Dans son discours, Fadli Zon a dit que l’exposition était espérée pour devenir une salle d’éducation et une motivation pour le public pour mieux connaître les racines de l’histoire et de la civilisation du pays.
« Nous faisons de cela une force de motivation pour continuer à connaître notre histoire, notre culture et notre civilisation très riches. C’est seulement le début, la première étape. À l’avenir, nous allons développer cette salle d’exposition plus complètement », a-t-il dit.
Il a expliqué que la phase initiale de l’exposition se concentrait sur les kujang et les keris de Pasundan. Cependant, à l’avenir, la collection sera élargiée à différents autres expriméments culturels tels que le wayang, le gamelan et les patrimoines culturels intangibles qui ont été reconnus comme patrimoine culturel.
« Nous commençons par le kujang et le keris. Plus tard, nous allons le développer avec le wayang, le gamelan et d’autres expressions culturelles. Ainsi, nous avons un espace d’exposition complet et intégré », a-t-il déclaré.
Fadli a également fait allusion à la revitalisation des zones muséales qui a été menée au cours des derniers mois, y compris la réparation des arcades afin que les collections soient mieux protégées. Il a avoué avoir réexaminé plusieurs fois le processus de réhabilitation.
« Dans deux mois, nous l’avons réparé. A l’époque, j’ai dit au maire, venez activité cet endroit en tant que Musée de Pajajaran. Alhamdulillah, nous pouvons maintenant mettre en place la présentation », a-t-il déclaré.

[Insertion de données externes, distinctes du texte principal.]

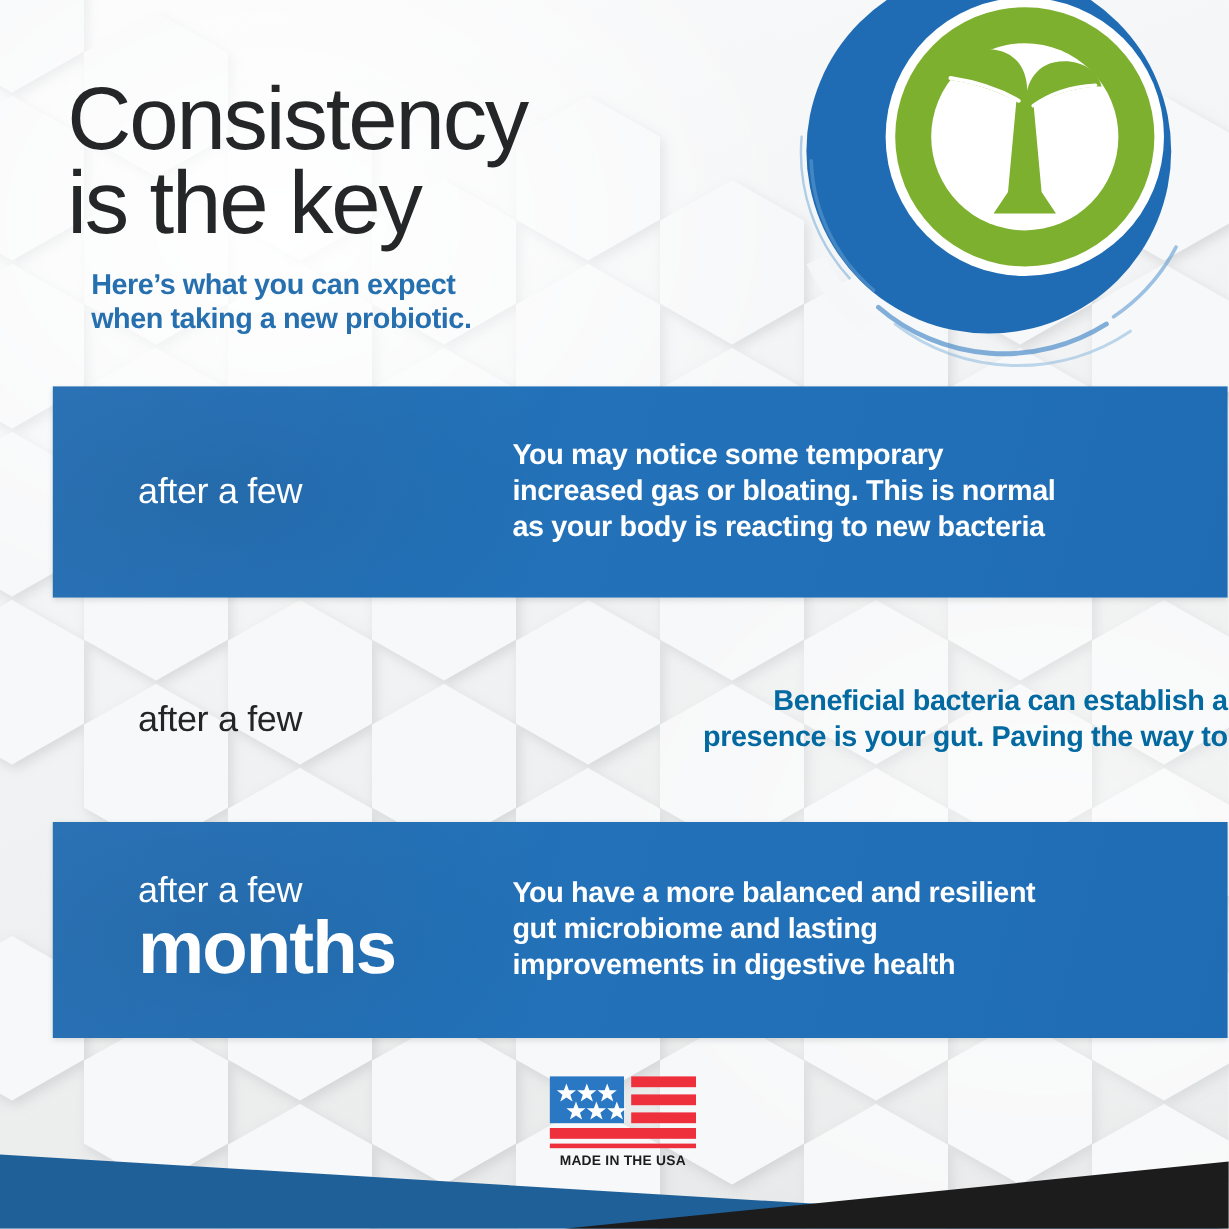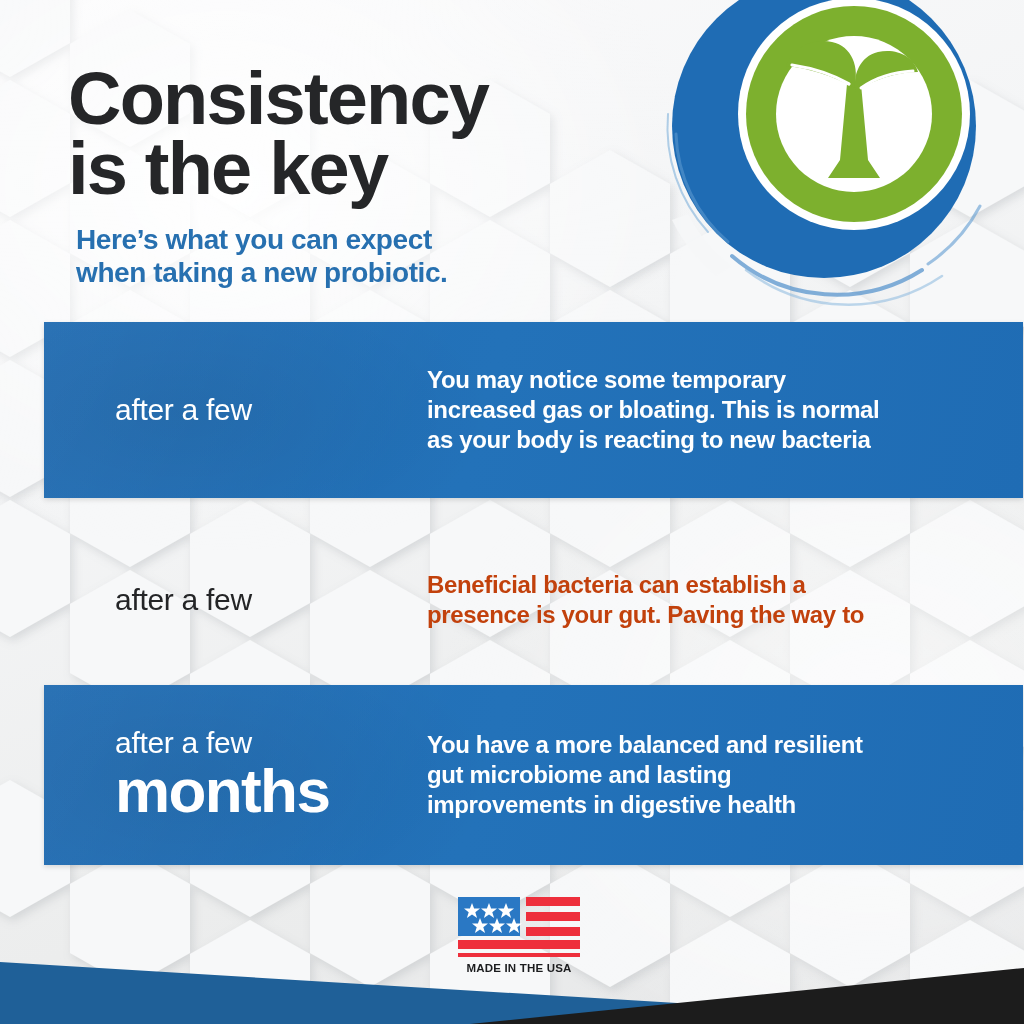--- a/index.html
+++ b/index.html
@@ -33,37 +33,37 @@
     inset: 0;
     background:
       radial-gradient(ellipse 70% 55% at 22% 18%, rgba(255,255,255,0.95) 0%, rgba(255,255,255,0) 65%),
       radial-gradient(ellipse 60% 50% at 85% 70%, rgba(255,255,255,0.55) 0%, rgba(255,255,255,0) 70%);
     pointer-events: none;
   }
 
   
   .headline {
     position: absolute;
-    left: 68px;
+    left: 56px;
     top: 64px;
     width: 620px;
     color: #252628;
     font-size: 74px;
-    font-weight: bold;
+    font-weight: normal;
     line-height: 0.95;
     letter-spacing: -1.8px;
   }
   .headline .l2 { display: block; }
   .subtitle {
     position: absolute;
     left: 76px;
     top: 224px;
     width: 520px;
     color: #2770b0;
-    font-size: 28px;
+    font-size: 24px;
     font-weight: bold;
     line-height: 1.17;
     letter-spacing: -0.4px;
   }
   .subtitle .l2 { display: block; }
 
   
   .logo-wrap {
     position: absolute;
     left: 628px;
@@ -129,21 +129,21 @@
     letter-spacing: -0.35px;
     flex: 1;
   }
   .row-body span { display: block; }
 
   .row.blue .label-small,
   .row.blue .label-big,
   .row.blue .row-body { color: #ffffff; }
   .row.plain .label-small,
   .row.plain .label-big { color: #242527; }
-  .row.plain .row-body { color: #c2410c; }
+  .row.plain .row-body { color: #0369a1; text-align: right; }
 
   #row-days   { top: 322px; height: 176px; }
   #row-weeks  { top: 530px; height: 140px; }
   #row-months { top: 685px; height: 180px; }
 
   
   .usa-badge {
     position: absolute;
     left: 458px;
     top: 895px;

Selon lui, le Museum Pajajaran sera dirigé vers un sac culturel et un centre d’activité artistique. Cette année, les espaces libres dans la zone du múéum sont présentés pour construire un amphithéatre en tant que salle de spectacle ouverte. Le ministeré de la culture aidera également à organiser l’interière et à remplir les artefacts progressivement.
« Nous allons lentement remplir les artefacts. Nous invitons les artistes et les culturels à contribuer à la collection avec une bonne curation, que ce soit tosan aji, des reliquats, des kujang ou d’autres artefacts », a expliqué Fadli.
Il a ajouté que la collaboration serait également établie avec un certain nombre de parties, y compris la possibilité d’emprunt de collections à long terme du Musée National et des keraton de l’Ouest de Java comme Cirebon.
Fadli estime que la terre de Sunda a une longue histoire qui n’a pas encore été pleinement documentée de manière intégrée. Par conséquent, la presencé du Museum Pajajaran est importante comme centre d’affirmation de l’histoire du royaume de Pakwan Pajajaran qui a été réussìe du 10e au 17e sieclé.
« Nous voulons que ce musée devienne un centre culturel et un centre d’information sur le grand royaume de la terre de Sunda. Quiconque vient à Bogor, que ce soit de l’extérieur de la ville ou de l’étranger, si vous voulez savoir l’histoire de Pajajaran, vous devez venir ici », a-t-il déclaré.
Par l'intermédiaire de l'exposition Riksa Wisesa, la population est invitée à mieux connaître la richesse culturelle de Sunda, y compris le kujang et le keris Pasundan qui ont une valeur historique élevée et une trace d'acculturage dans de nombreuses régions de l'archipel.
« Ces trésors ne sont pas seulement des objets, mais font partie de notre identité et de notre voyage vers la civilisation. Esperéons que cette exposition sera le première signe d’une réveil de la conscience culturelle de la société », a conclu Fadli.